昔はもっと郷土色を感じる手の混んだ料理が出ていたはず。予約困難な人気店「アロマフレスカ」のコース(価格設定も同じ)を真似たような多皿構成と軽めの味わいにしていますが、完成度は足下にも及びません。
私は声を大にして言いたい。料理を変える前に、サービスを改善しろ。男性一人ではこのホールのサービスは無理。食前酒はじめワインサービスがまったく疎かになっています。皿出しも相変わらず遅すぎるし、ウロウロしているシェフの母親は客の注文やサービス要求をほとんど受け付けません。ワインや水がなくてイライラしている客を横目に平気でホールを縦断している母親にただただ呆れるばかりであります。
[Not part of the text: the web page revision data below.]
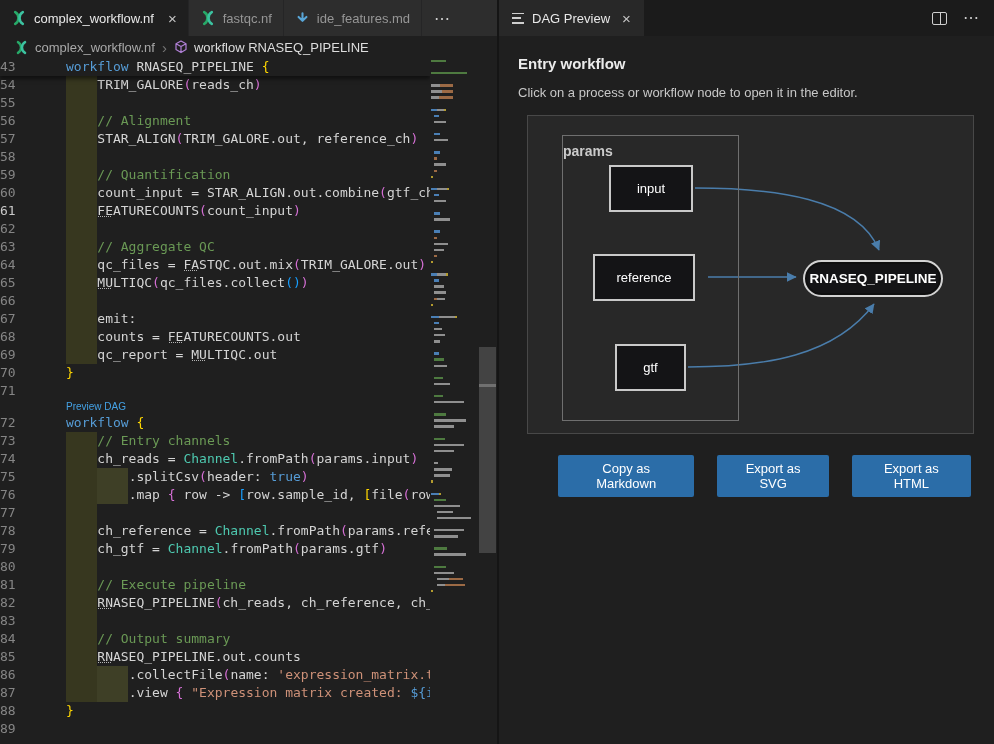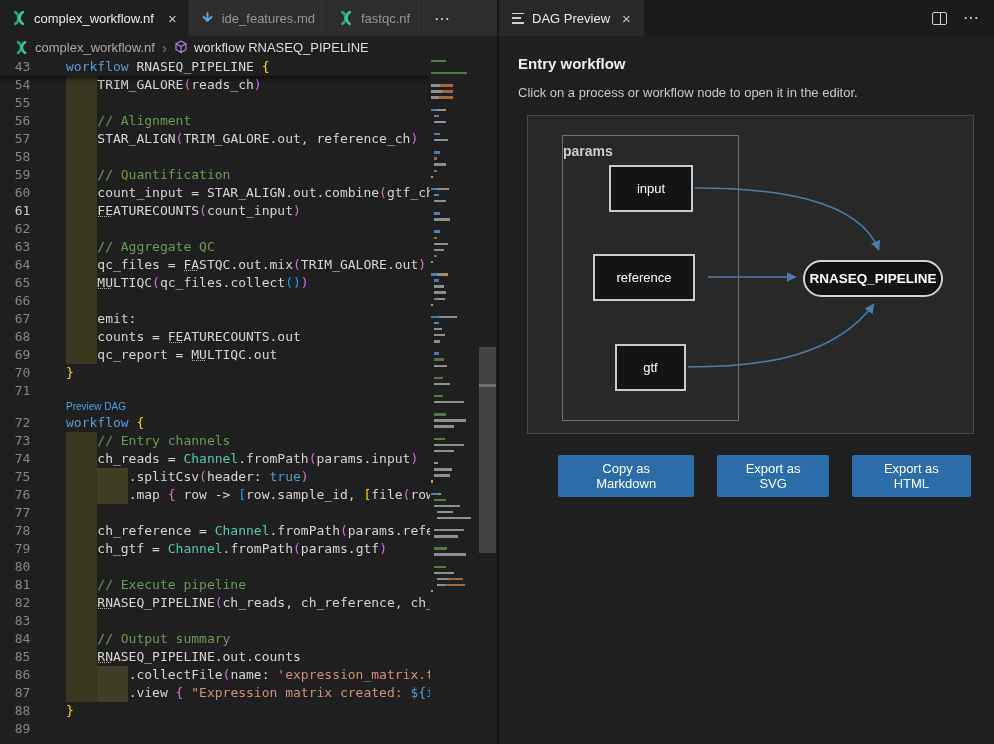--- a/index.html
+++ b/index.html
@@ -107,17 +107,17 @@
         <span class="close">×</span>
       </div>
       <div class="tab">
-        <svg width="15" height="15" viewBox="0 0 16 16">
-          <path d="M8 2.5 v8 M8 10.5 l-4.2 -4.2 M8 10.5 l4.2 -4.2" fill="none" stroke="#58a6d8" stroke-width="2.2" stroke-linecap="round" stroke-linejoin="round"></path>
-        </svg>
-        <span>ide_features.md</span>
-      </div>
-      <div class="tab">
         <svg width="16" height="16" viewBox="0 0 16 16">
           <path d="M4.2 2.2 C 8.6 4.6 8.6 11.4 4.2 13.8" fill="none" stroke="#27a968" stroke-width="2.6" stroke-linecap="round"></path>
           <path d="M11.8 2.2 C 7.4 4.6 7.4 11.4 11.8 13.8" fill="none" stroke="#3cc2a0" stroke-width="2.6" stroke-linecap="round"></path>
         </svg>
         <span>fastqc.nf</span>
+      </div>
+      <div class="tab">
+        <svg width="15" height="15" viewBox="0 0 16 16">
+          <path d="M8 2.5 v8 M8 10.5 l-4.2 -4.2 M8 10.5 l4.2 -4.2" fill="none" stroke="#58a6d8" stroke-width="2.2" stroke-linecap="round" stroke-linejoin="round"></path>
+        </svg>
+        <span>ide_features.md</span>
       </div>
       <div class="tab-overflow">⋯</div>
     </div>

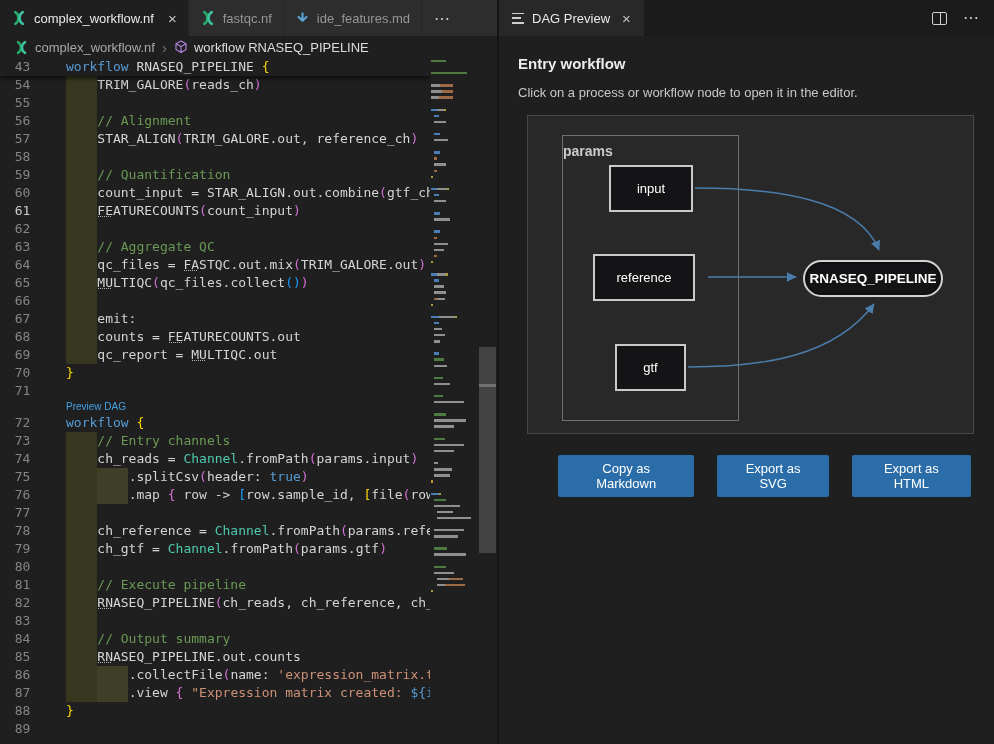--- a/index.html
+++ b/index.html
@@ -26,7 +26,7 @@
                 font-family:"DejaVu Sans Mono", monospace; font-size:13px; line-height:18px; }
   .sticky { position:relative; z-index:6; background:#1f1f1f; box-shadow:0 3px 4px rgba(0,0,0,.5); }
   .line { display:flex; height:18px; white-space:pre; }
-  .ln { flex:none; width:62px; padding-right:17px; text-align:center; color:#858585; }
+  .ln { flex:none; width:62px; padding-right:17px; text-align:left; color:#858585; }
   .ln.active { color:#c9c9c9; }
   .lc { position:relative; flex:1; padding-left:4px; overflow:hidden; }
   .band { position:absolute; top:0; bottom:0; width:31px; }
料理ダメ、サービス相変わらずダメで、訪問する価値がなくなってしまった昔の有名イタリアンでありました。

ビストロにしては定番が少ない、デリス本郷

肉好きで大食いな仲間と久々にビストロでドカンと食べたいと訪問した本郷三丁目駅前の「オ・デリス・ド・本郷」。都内のビストロを色々検討し、「ぐるなび」のメニューで豊富なビストロ料理を確認して予約しようと電話をしてこの店の使い勝手の悪さに驚いたのです。
元「タイユバン ロブション」に居たシェフが厨房に詰めるこのフランス料理店、ビストロ料理は1階でしか提供しないのにその肝心の1階は予約が出来ないというのです。しかも休みは不定休だというのです。当日行ったら休みだった、となる可能性があるのですから、予定が立てられないではないか。よく聞いたら、当日なら10分前には予約できるとの事でしたが、直前に予約できたって意味がない。数日前になったら営業するか判明するというので、3日前に訪問を最終決定しました。
カフェのような軽い内装はちょっと拍子抜け。しかし女性を主体にその夜は満席です。座ってメニューを貰い説明を受けて唖然。ネットで確認し楽しみにしていた「リエット」、「シュークルート」がないと言うではありませんか。代表的なビストロ料理が最初から欠品であります。その他メニューを読み込むと、タルタルステーキ、牛ロース、クネルといった代表的なビストロ料理も見当たりません。こんな品揃えで「ビストロ」の看板を上げるとはよい度胸しています。気を取り直して頼んだ料理は、まずは魚のサラダ(1100円)。悪くはないがニース風の方が好みです。白金豚のソーセージ(750円)は本数が少ないけどまずまず。ツブ貝ソテー(1600円)も悪くはなかったが、マカロニグラタン(1800円)は変わった酸味を感じ、オニグラ(1300円)、仔羊クスクス(1800円)、鴨コンフィ(1900円)は特筆するものではありませんでした。悪くはないけどコテコのビストロ料理としてはちょっと物足りないのです。
3名でビールと安いワインを2本飲んでの支払いが一人1万円チョイ。ご近所ならシュークルートがあることを確認しての再訪も考えますが、使い勝手を考えるとわざわざ行く必要がある店とは思えません。本場のパリではビストロが人気だとか。2階もビストロに解放して、ビストロメニューを充実させることをロブション出身のシェフに提案します。